Kahramanın Düşü

Hölderlin, Ses ve Delilik

Yaşantının kuşatılmasının veya yalnız bırakılmışlığın aşılmasının imkânı, sesin/yazının müştereklerin inşasına cüret eden delilikle yarattığı kırılımla, iradenin yeniden temellüküyle mümkün olacaktır.
Okuma listesi

I: Kahraman

Sanatçı içeriğini şimdiki zamandan alsa da, biçimini tüm zamanları aşan bir zamandan, varlığın değişmez birliğinden alır diye yazıyordu Schiller. Hölderlin’in doğa, tarih veya varlık felsefesi de, kendisini kimi zaman doğada, kimi zaman Diotima’sında kimi zaman asil Yunan düşünde gösterse de, tüm özgünlüğünü, bu zamansızlığa, esasında varlığın değişmez birliğinden pay almasına borçludur. Tıpkı bir tutam yerlilik düşü bir tutam delilik paydasıyla felsefenin bitip düşünmenin ve şiirin başladığını ilan eden Heidegger’de sesinin ve sessizliğinin yankılanışı gibi, Hölderlin’in doğa idealizminde Herder ve Schiller üzerinden Rousseau’nun, Yunan coşkusunda Winckelmann’ın çınladığını sezeriz. Ancak bunlar yalnızca düşüncenin bahaneleridir, aslolan her zaman şiirdir.

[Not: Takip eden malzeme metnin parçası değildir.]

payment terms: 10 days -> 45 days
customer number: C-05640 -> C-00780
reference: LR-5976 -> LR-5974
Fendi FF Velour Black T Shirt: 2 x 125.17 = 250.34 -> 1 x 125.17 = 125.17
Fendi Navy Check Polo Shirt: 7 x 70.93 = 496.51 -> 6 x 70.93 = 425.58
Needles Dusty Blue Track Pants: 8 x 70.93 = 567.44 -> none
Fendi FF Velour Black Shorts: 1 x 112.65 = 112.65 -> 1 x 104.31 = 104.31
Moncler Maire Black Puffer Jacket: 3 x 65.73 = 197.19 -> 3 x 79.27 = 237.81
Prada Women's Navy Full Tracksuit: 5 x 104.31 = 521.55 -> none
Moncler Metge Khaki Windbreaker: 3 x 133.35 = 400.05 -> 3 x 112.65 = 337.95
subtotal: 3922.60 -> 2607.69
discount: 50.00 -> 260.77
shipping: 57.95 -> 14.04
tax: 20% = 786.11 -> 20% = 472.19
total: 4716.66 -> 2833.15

Hemen her şiir gibi, Hölderlin şiiri de dünyada ses bulsa da, dünyaya değil bu zamansız sessizliğe aittir. Bağrında kahramanca bir ideali taşıyan safi bir görümün hizmetindeki bu şiir, her şeyden öte safiyetin, lekesizliğin timsalidir. Denebilir ki şair yalnızca ve yalnızca ruyeti, sukutuhayali ve düşü, yani şiiri taşımak ve doğmak üzere zuhur etmiş bir bedenleşmedir. Doğanın yüceliği, kozmik düzenin yasallığı, insan dünyasının kötülüğüne karşı doğanın masumiyetini kuşatan, varolanda eksik olanı varlıkta işitebilme idealidir.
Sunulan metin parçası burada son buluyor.